Question: I live in Paris and I’m quite supportive of Hidalgo’s policies here, especially in regards to cycling, so I was interested to see that she’s standing for the presidency. But I do wonder, who will be running things in Paris while she’s off campaigning?
Being a mayor is a well-worn stepping stone towards taking power at a national level, Jacques Chirac was mayor of Paris before ascending to the presidency in 1995, while previous presidents including François Mitterand and François Hollande have also served as mayors.
It’s also quite common for politicians to flip between roles at a local and national level – previous Prime Minister Edouard Philippe was Mayor of Le Havre before he was appointed PM, at which point he gave up the mairie, before standing again and winning in July 2020 as he ended the PM role.
His successor Jean Castex was the mayor of Prades in south west France when he was appointed PM.
Interior Minister Gérald Darmanin served as mayor of Tourcoing in north east France. He gave up the mayor’s role when he joined the government and instead became deputy mayor, but in June 2021 stood and was elected in departmental elections in Tourcoing.

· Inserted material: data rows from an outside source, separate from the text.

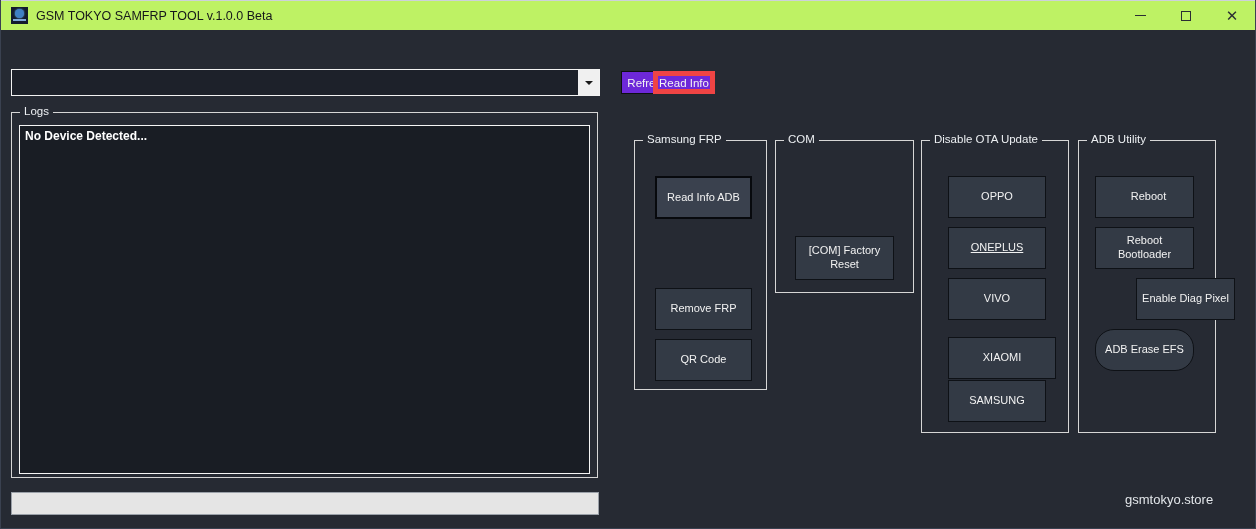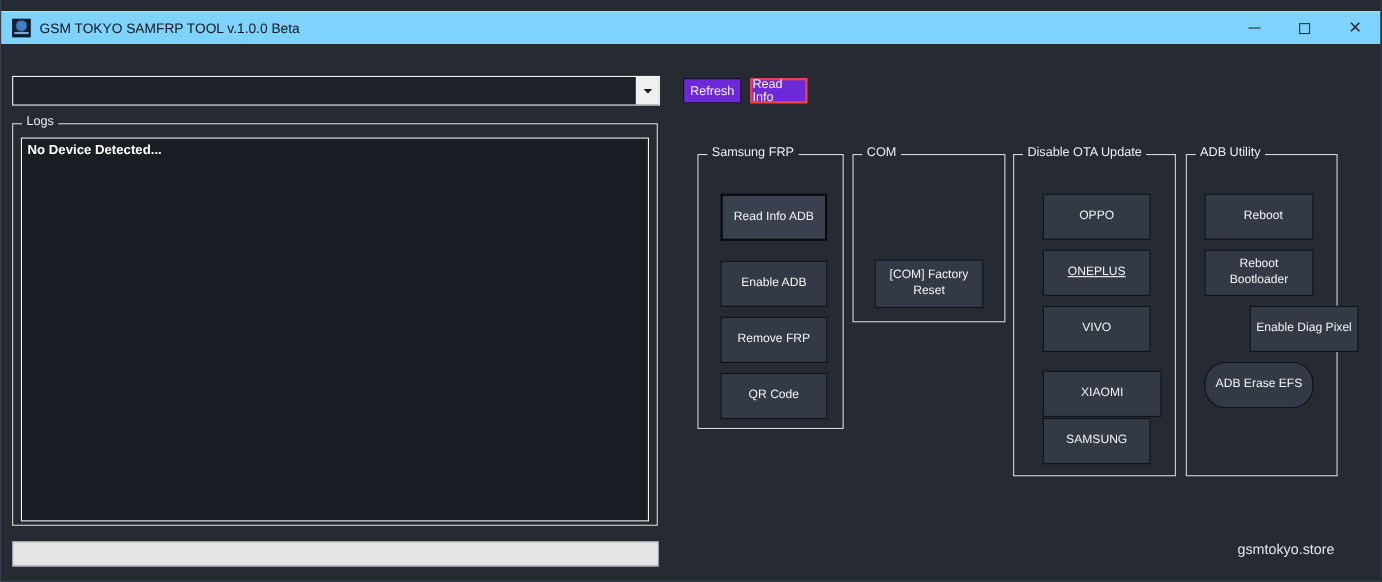--- a/index.html
+++ b/index.html
@@ -7,8 +7,8 @@
           border-left:1px solid #3a4150;border-right:1px solid #3a4150;border-bottom:1px solid #3a4150;
           box-sizing:border-box;}
   
-  .titlebar{position:absolute;left:0;top:0;width:100%;height:30px;background:#7dd3fc;
-            border-top:1px solid #cdd1da;display:flex;align-items:center;box-sizing:border-box;margin-top:10px;}
+  .titlebar{position:absolute;left:0;top:0;width:100%;height:30px;background:#bef264;
+            border-top:1px solid #cdd1da;display:flex;align-items:center;box-sizing:border-box;}
   .tb-icon{width:17px;height:17px;margin-left:10px;background:#121a2e;position:relative;flex:0 0 auto;}
   .tb-icon .glow{position:absolute;left:4px;top:2px;width:9px;height:9px;border-radius:50%;
                  background:#3f7fc4;box-shadow:0 0 2px #6db2ef;}

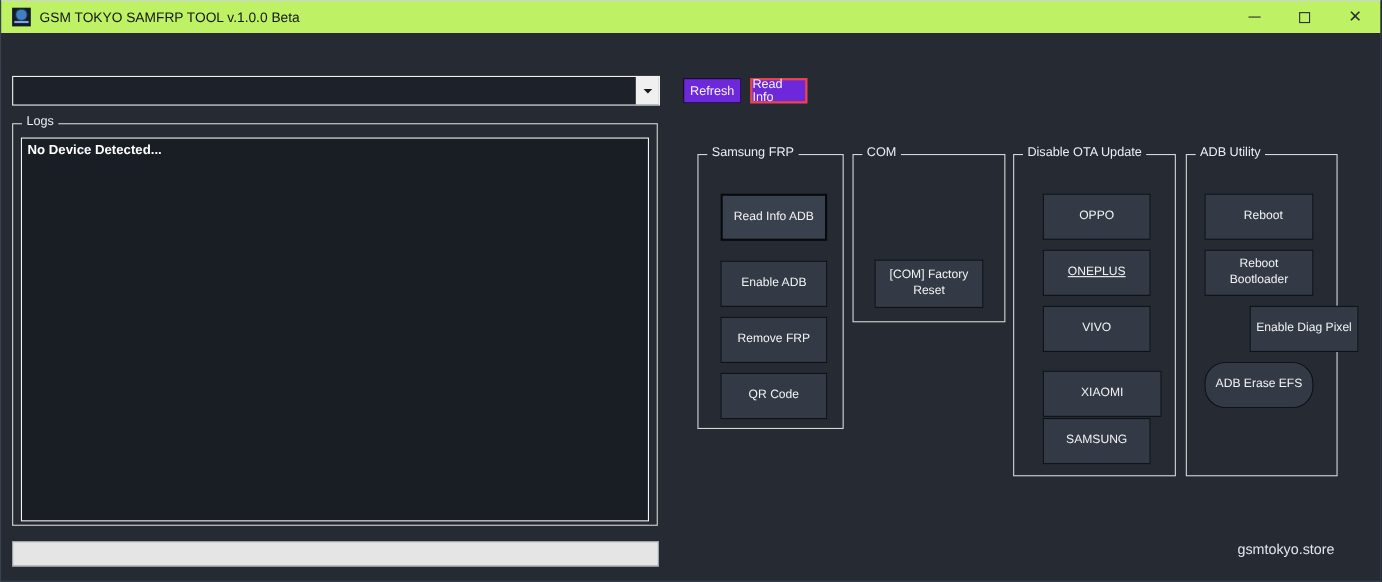--- a/index.html
+++ b/index.html
@@ -29,7 +29,7 @@
   .top-btn{position:absolute;height:23px;background:#6d28d9;color:#f2f2f2;font-size:11.5px;
            display:flex;align-items:center;justify-content:center;box-sizing:border-box;cursor:default;}
   .btn-refresh{left:620px;top:71px;width:53px;border:1px solid #0d0f14;}
-  .btn-readinfo{left:681px;top:71px;width:52px;border:2px solid #ef4444;}
+  .btn-readinfo{left:652px;top:71px;width:62px;border:5px solid #ef4444;}
   
   .groupbox{position:absolute;border:1px solid #d6d6d6;box-sizing:border-box;}
   .gb-title{position:absolute;top:-8px;left:8px;background:#262a33;padding:0 4px;

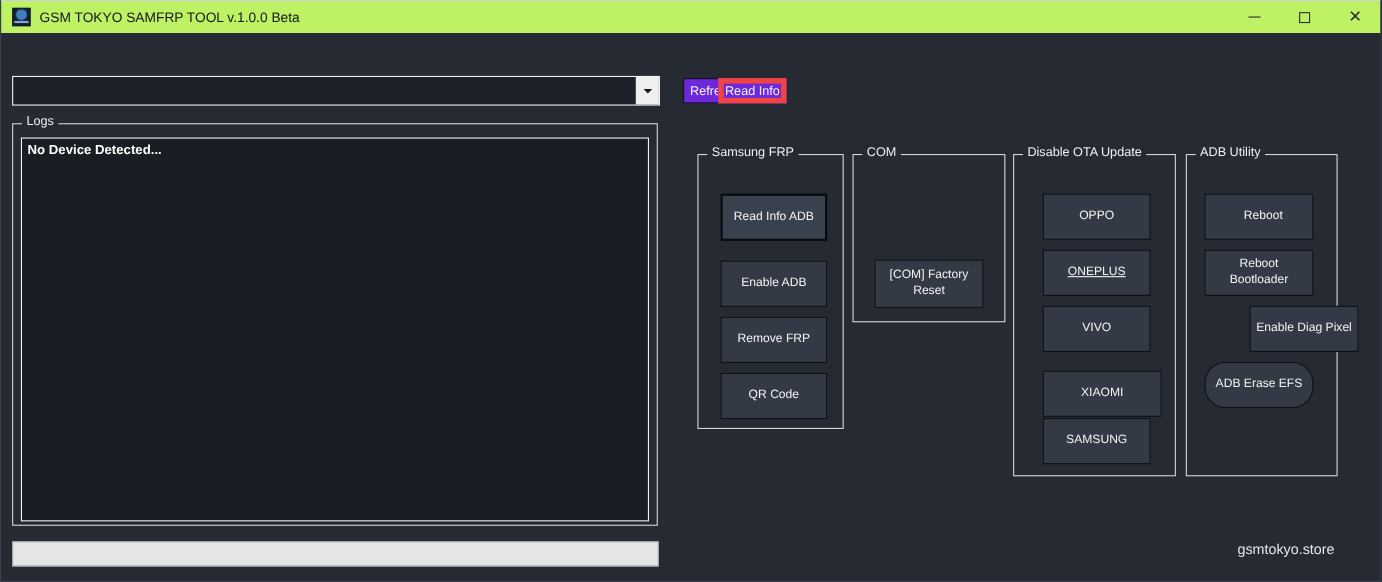--- a/index.html
+++ b/index.html
@@ -98,7 +98,6 @@
   <div class="groupbox" style="left:633px;top:140px;width:133px;height:250px;">
     <span class="gb-title">Samsung FRP</span>
     <div class="panel-btn default" style="left:20px;top:35px;width:97px;height:43px;">Read Info ADB</div>
-    <div class="panel-btn" style="left:20px;top:96px;width:97px;height:42px;">Enable ADB</div>
     <div class="panel-btn" style="left:20px;top:147px;width:97px;height:42px;">Remove FRP</div>
     <div class="panel-btn" style="left:20px;top:198px;width:97px;height:42px;">QR Code</div>
   </div>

According to his Twitter feed, he’s available on request to perform weddings in Tourcoing (a standard function for local officials).
— Gérald DARMANIN (@GDarmanin) September 4, 2021
Holding multiple roles is known as cumul de mandats (accumulation of mandates) in French and in recent years the rules have been tightened up on this, ensuring that people cannot hold too many roles at the same time – before 2017 it was common for mayors elected to national office to hold onto their role and simply appoint a deputy.
The president is not permitted to hold any other office during their time at the Elysée, although they do hold the ceremonial role of Co-Prince of Andorra.
Other politicians face limits on the mandates they can hold, with certain role being incompatible, including that of mayor of a town of more than 3,500 inhabitants with a national office.
The above only applies to politicians once they are elected, and it is usual for candidates to hang on to their current role during the campaign – the obvious example being a president seeking re-election who combines running the country with his or her own election campaign (Emmanuel Macron has so far not confirmed whether he will stand in 2022 although it is widely expected that he will).
If Hidalgo is elected as president – and current polling suggests she will not be – she will have to give up being Mayor of Paris, but during the election campaign she is highly likely to hold on to the role, with support in the day-to-day running of things from her current team.
Her deputy, Emmanuel Grégoire, is widely regarded as her successor should she choose to step down for any reason before her current term as mayor ends in 2026.
Speaking to Le Figaro, Grégoire assured readers that Hidalgo remains “fully mayor of Paris” while conceding that he will “have work to do”.
He added: “She knows my loyalty; I know her trust.”